To my friends on the spectrum, let me explain to you an unspoken social rule that possibly nobody has ever explained to you before

wonszu:

bonehandledknife:

survivablyso:

bonehandledknife:

lierdumoa:

If a neurotypical asks you, “What game are you playing?” they’re not asking you to describe the game.

They’re asking you if they can play too.

If a neurotypical asks you, “What are you watching?” they’re not asking you to explain the plot of the movie/tv show to them.

They’re asking if they can watch it with you.

.

When neurotypicals ask you “What are you doing?” 

  • What you think they’re asking: “Please explain to me what you are doing.” 
  • What they’re actually asking:  “Can I join you?”

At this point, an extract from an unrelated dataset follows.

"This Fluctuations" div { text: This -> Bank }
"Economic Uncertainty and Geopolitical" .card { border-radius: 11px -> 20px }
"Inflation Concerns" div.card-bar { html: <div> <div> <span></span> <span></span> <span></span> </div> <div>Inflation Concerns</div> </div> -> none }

Now here’s the really fucked up part. If you start explaining to them what you’re doing? They will interpret that as a rejection. 

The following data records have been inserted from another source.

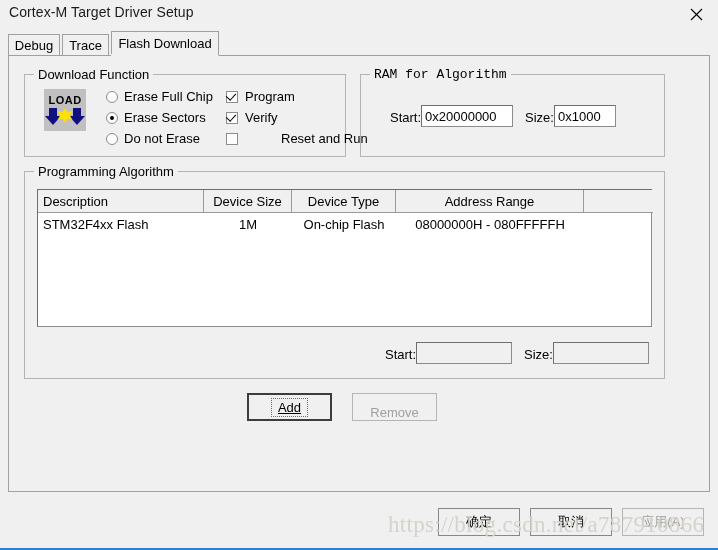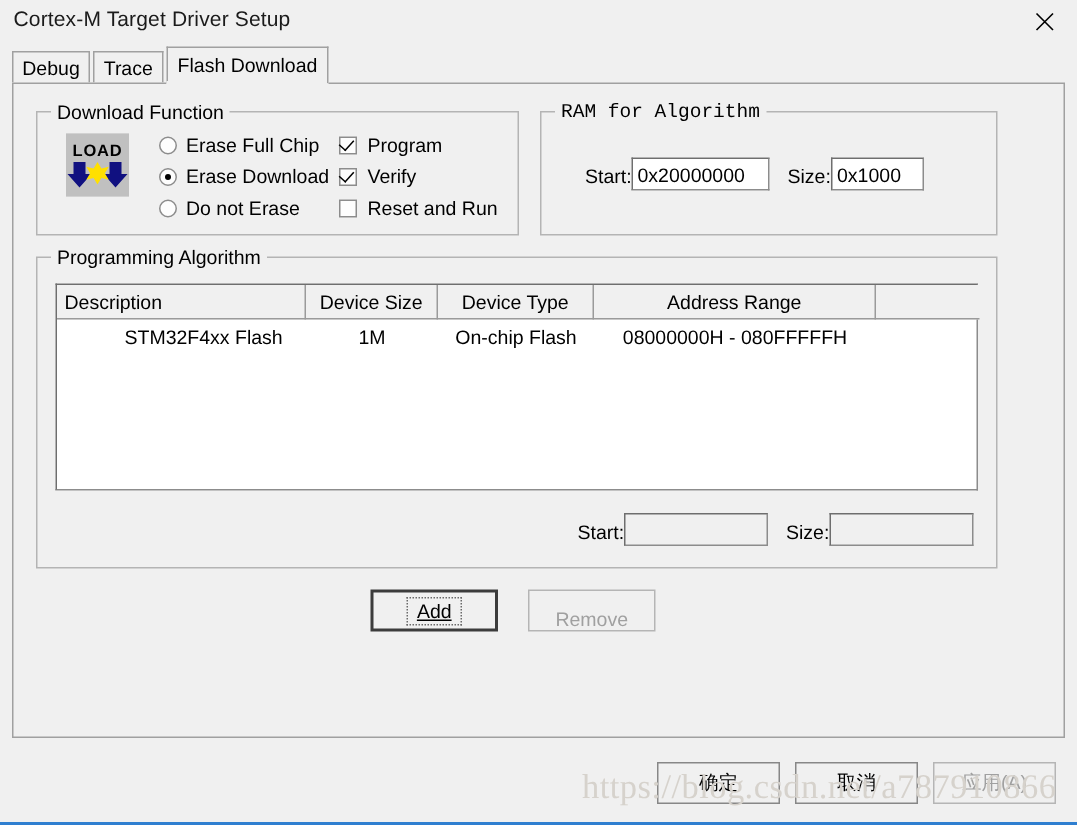"Erase Download" span { text: Download -> Sectors }
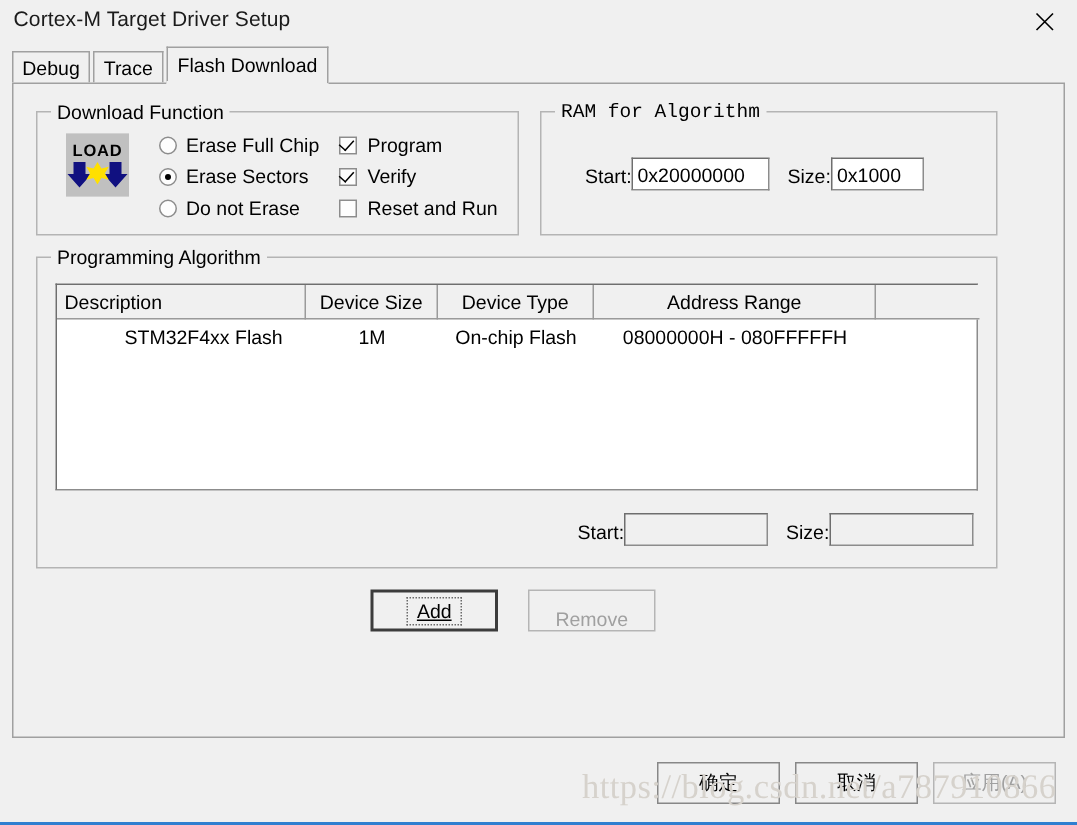"Reset and Run" #c2 { gap: none -> 36px }
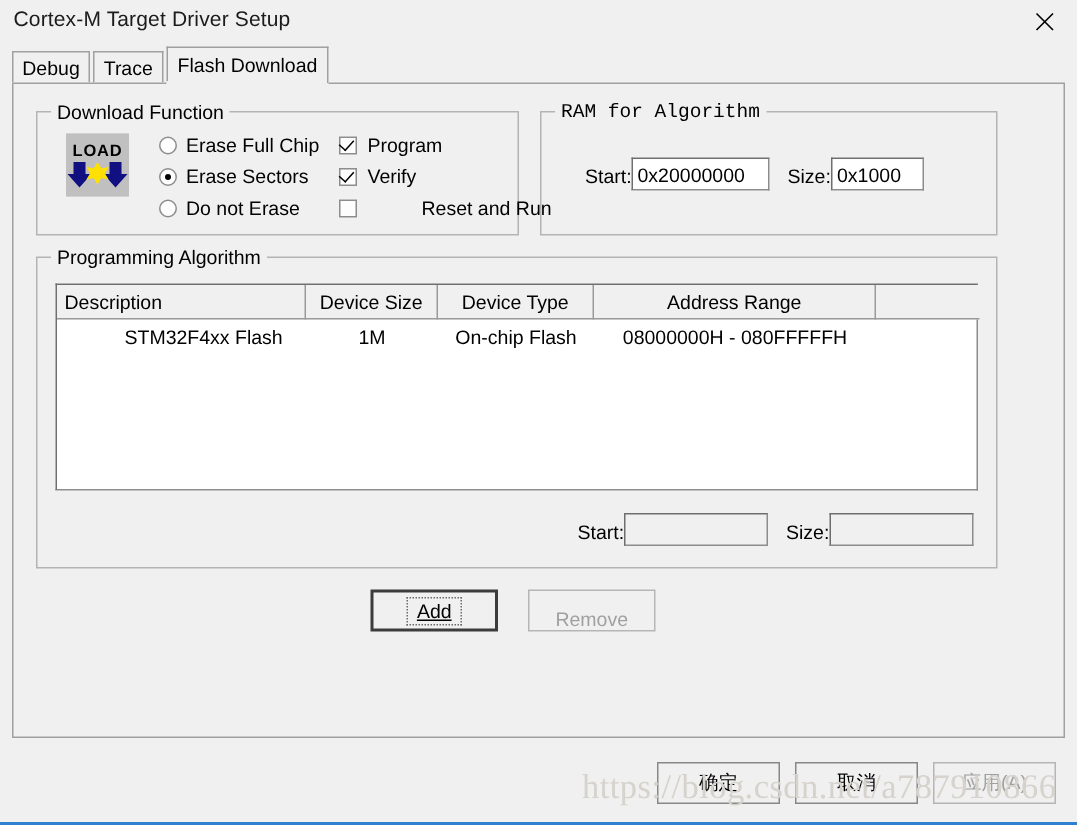"STM32F4xx Flash" .td.left { margin-left: 40px -> none }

  • What you think you’re saying: [the answer to their question]
  • What they think you’re saying: This is an elite and exclusive activity for a level 5 friend and you are a level 1 acquaintance. You are not qualified to join me because you don’t know all this stuff. Go away.

.

This is why neurotypicals think you’re being cold and antisocial.

IT’S ALL A HORRIBLE MISCOMMUNICATION.

I didn’t realize, even thought it took me almost three decades to learn this, that this was such a paradigm changing realization until we had our conversation today.

But it really really is. One of the most bewildering realizations I’ve had is most people don’t talk to learn things unless its related to work or directly towards their own hobbies, all the words and questions are bonding questions if done socially. They are “lets make friends” questions.

So if I answer their question without an opportunity for the person asking the question to give a response or to join in somehow, the asker feels alienated and starts shutting down.

Example: what are you reading?

True answer but not what they’re looking for: Title of book

Best answer for social scenarios where I want to retain/create friendship: This book is about x and y but it has z that i know u have an interest in too.

Example: what are you doing?

True answer but not: drawing

Best answer for friends: I’m drawing but would u like company while I’m working?

And sometimes frankly I’m not in a headspace where I can process people so the answer is something like, “I would like to do something in a day or later, do you want to plan something?”

Tldr: communication is wierd

HOLY

SHIT

that explains so fucking much thank you

(why the fuck do neurotypicals never just day what they mean ie hey this show looks cool mind if I join you)

Further annoying?

They don’t realize that’s what they’re asking and they just feel rejected and go away. So you can’t even ask them what you did wrong because they can’t even put a finger on why they feel the way they do they just know you made them feel bad for some undefined reason.